Return all of the records exactly.

= Given data =
* * * * *
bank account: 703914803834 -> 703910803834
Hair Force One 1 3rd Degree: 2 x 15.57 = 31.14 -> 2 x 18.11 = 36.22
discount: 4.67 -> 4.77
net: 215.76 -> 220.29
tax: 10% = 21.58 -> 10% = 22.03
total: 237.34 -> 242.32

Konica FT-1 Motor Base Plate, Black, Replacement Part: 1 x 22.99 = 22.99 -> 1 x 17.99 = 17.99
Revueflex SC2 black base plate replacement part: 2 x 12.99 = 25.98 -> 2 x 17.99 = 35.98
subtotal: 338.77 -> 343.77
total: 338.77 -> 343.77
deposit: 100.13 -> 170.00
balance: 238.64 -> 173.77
* * * * *
= Answer space =
bank account: 703914803834 -> 703910803834
Hair Force One 1 3rd Degree: 2 x 15.57 = 31.14 -> 2 x 18.11 = 36.22
discount: 4.67 -> 4.77
net: 215.76 -> 220.29
tax: 10% = 21.58 -> 10% = 22.03
total: 237.34 -> 242.32

Konica FT-1 Motor Base Plate, Black, Replacement Part: 1 x 22.99 = 22.99 -> 1 x 17.99 = 17.99
Revueflex SC2 black base plate replacement part: 2 x 12.99 = 25.98 -> 2 x 17.99 = 35.98
subtotal: 338.77 -> 343.77
total: 338.77 -> 343.77
deposit: 100.13 -> 170.00
balance: 238.64 -> 173.77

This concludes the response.